Film come La battaglia di Kawanakajima (1941) e Il bonzo mago (1963) testimoniano come Teinosuke Kinugasa sia stato un autore capace di giocare con la storia del Giappone. Il primo caso rappresenta una vera e propria acrobazia artistico-diplomatica per l’autore, che accoglie la richiesta governativa di opere a carattere storico 'più serie' dei popolari chambara del periodo, mettendo in scena la quarta battaglia di Kawanakajima (1561), una delle più famose e sanguinose dell’epoca Sengoku - la stessa in cui sono ambientati ad esempio Kagemusha e il recentissimo Kubi. L’azione militare non viene però mai raccontata con entusiasmo o patriottismo. Il materiale narrativo non sarebbe mancato, come la carica del samurai Yamamoto Kansuke, ma a questo e altri esempi di eroismo Kinugasa antepone le vicende dei fanti, dei responsabili agli approvigionamenti, mostrando solo negli ultimi minuti la nefasta battaglia.
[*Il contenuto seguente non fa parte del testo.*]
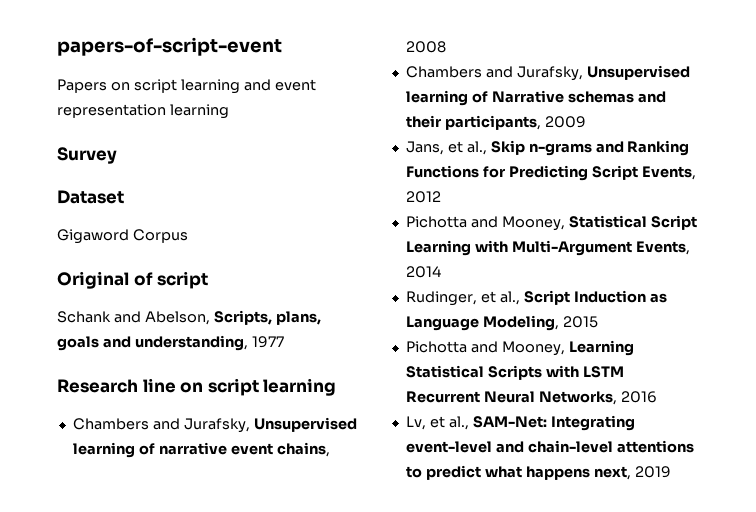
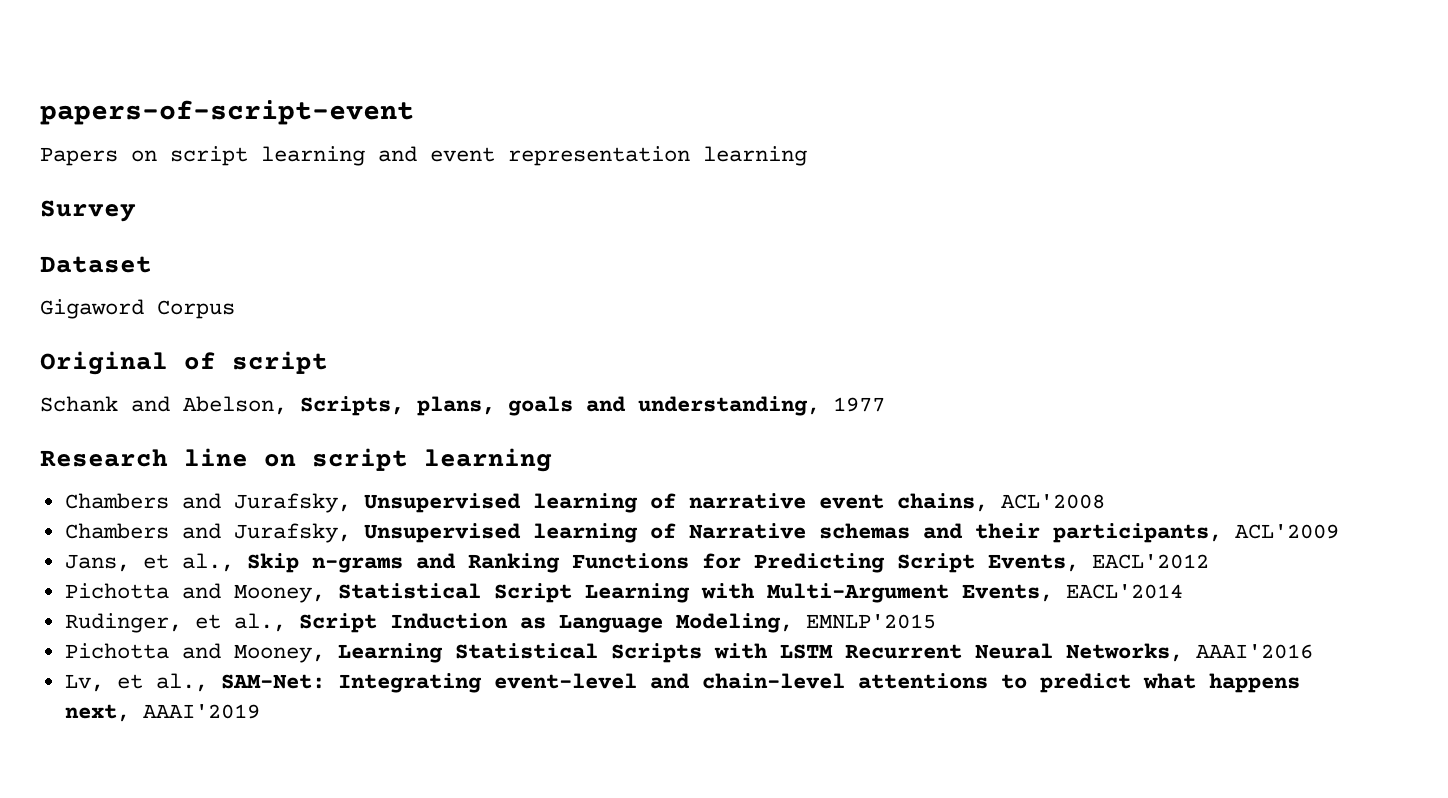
[405,41,446,53] 2008 -> [1000,494,1105,509] ACL'2008
[544,116,586,128] 2009 -> [1234,524,1339,539] ACL'2009
[405,191,441,203] 2012 -> [1091,554,1209,569] EACL'2012
[405,266,441,278] 2014 -> [1065,584,1183,599] EACL'2014
[562,316,598,328] 2015 -> [805,614,936,629] EMNLP'2015
[620,391,657,403] 2016 -> [1195,644,1313,659] AAAI'2016
[634,466,671,478] 2019 -> [142,704,260,719] AAAI'2019

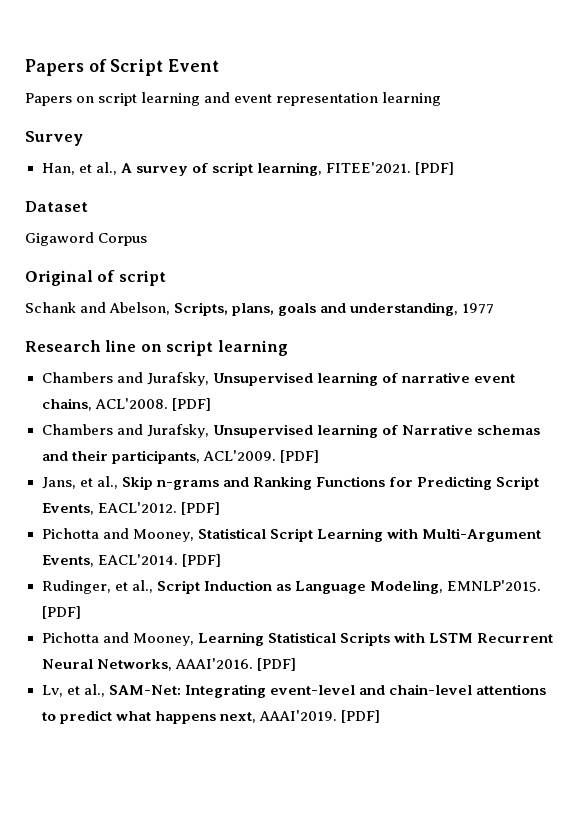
[40,100,414,125] papers-of-script-event -> [25,59,220,76] Papers of Script Event
(136, 211) none -> [41,162,454,176] // Han, et al., A survey of script learning, FITEE'2021. [PDF]
[1000,494,1105,509] ACL'2008 -> [94,398,211,411] ACL'2008. [PDF]
[1234,524,1339,539] ACL'2009 -> [202,450,319,463] ACL'2009. [PDF]
[1091,554,1209,569] EACL'2012 -> [97,502,220,515] EACL'2012. [PDF]
[1065,584,1183,599] EACL'2014 -> [97,554,221,567] EACL'2014. [PDF]
[805,614,936,629] EMNLP'2015 -> [446,580,541,592] [41,606,81,619] EMNLP'2015. [PDF]
[1195,644,1313,659] AAAI'2016 -> [174,658,296,671] AAAI'2016. [PDF]
[142,704,260,719] AAAI'2019 -> [258,710,380,723] AAAI'2019. [PDF]

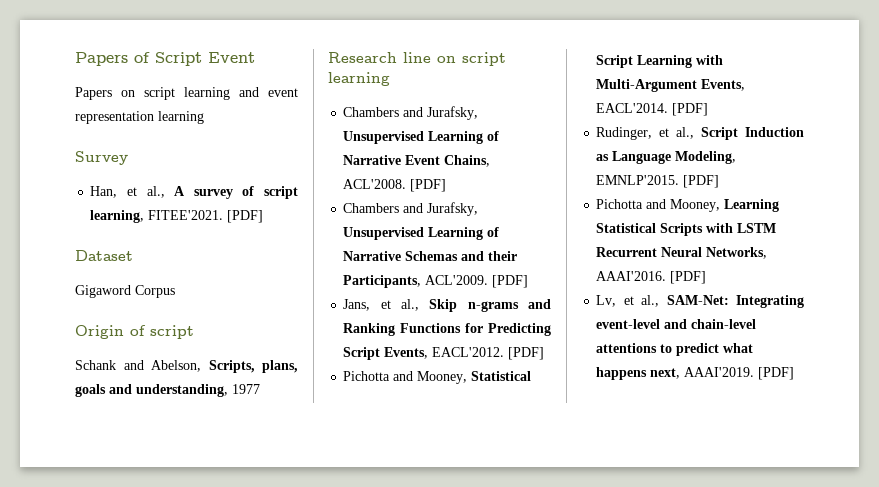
[25,270,93,286] Original -> [75,325,124,339] Origin
[316,372,515,386] [41,398,92,411] learning of narrative event chains, -> [428,131,500,144] [343,155,491,167] Learning of Narrative Event Chains,
[316,424,540,438] learning of Narrative schemas -> [428,227,500,240] [343,251,459,261] Learning of Narrative Schemas
[111,450,200,464] participants, -> [343,275,422,288] Participants,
Un film freddo e solenne, poco emotivo, che umanizza la vita militare più che esaltarla, benchè sarebbe stato lecito aspettarselo, visto il frenetico espansionismo dell’impero giapponese. Le battaglie di Kawanakajima si svolsero fra due clan feudali rivali, quindi entrambi gli schieramenti erano composti interamente da giapponesi, e probabilmente si deve a ciò il clima di rispetto che intercorre fra superiori e subalterni, perfino fra nemici. Gran parte del film è poi dedicato alla preparazione strategica dei due eserciti – una pagina di storia nota e approfondita a partire dal celebre documento Koyo Gunkan – come a voler sottolineare l’acume e l’efficienza delle parti in campo, più che la loro potenza di fuoco. Queste battagie avevano dunque ben poco in comune con le campagne militari in Manciuria, Shangai, Indocina o Thailandia del Ventesimo secolo.

Kinugasa dirige un’opera cauta: da un lato mette comunque in scena una pagina importante della gloriosa storia militare giapponese esaltandone la componente umana, con una realismo documentario scevro da fanatismi ideologici. Dall’altro evita scomodi riferimenti all’attualità e può quindi mostrare liberamente la vacuità della guerra – a Kawanakajima non prevalse nessuno dei due eserciti – e la conseguente ecatombe. La portata acrobatica di questa scelta va considerata a partire dalla triste storia della stringente regolamentazione cinematografica giapponese – in essere fino al 1945 per essere rimpiazzata da quella omologa statunitense – che costrinse ad esempio i coreani a dover rinnegare la propria lingua o il regista Sadao Yamanaka a morire al fronte per aver realizzato un’opera eversiva.

In tutt’altro contesto si colloca Il bonzo mago, realizzato in anni certamente più permissivi e ambientato nell’epoca Nara (VIII secolo d.C.), un periodo caratterizzato da cambiementi culturali più che da spargimenti di sangue – tolte due rivolte da parte del clan Fujiwara, entrambe rapidamente sedate. Come aveva già fatto in Daibutsu kaigen [Consacrazione al grande Buddha, 1952], Kinugasa elabora un melodramma romantico partendo da un fatto di cronaca e lo inserisce nel contesto della transizione al buddhismo voluto dalla corte imperiale, affascinata dalla coeva cultura cinese. Il bonzo mago origina da una malevola diceria secondo cui l’imperatrice avrebbe avuto una relazione con il monaco guaritore Dokyo, dopo che questi l’aveva curata dalla malattia che l’aveva inizialmente costretta ad abdicare. I riferimenti storici sono ridotti al minimo per lasciare il posto ai suggestivi poteri del monaco/mistico, capace perfino di invocare l’intervento ultraterreno di Kannon Bosatsu. Dal momento della guarigione la tragedia romantica prende il sopravvento, in un turbinio di passioni trattenute, intrighi di corte e vacillare della fede degni delle pagine di Yukio Mishima. La regia tende alla staticità e alla composizione simmetrica, lasciando il movimento carezzevole degli oggetti di scena – foglie, carta, drappi – come commento dell’amore negato fra i due protagonisti.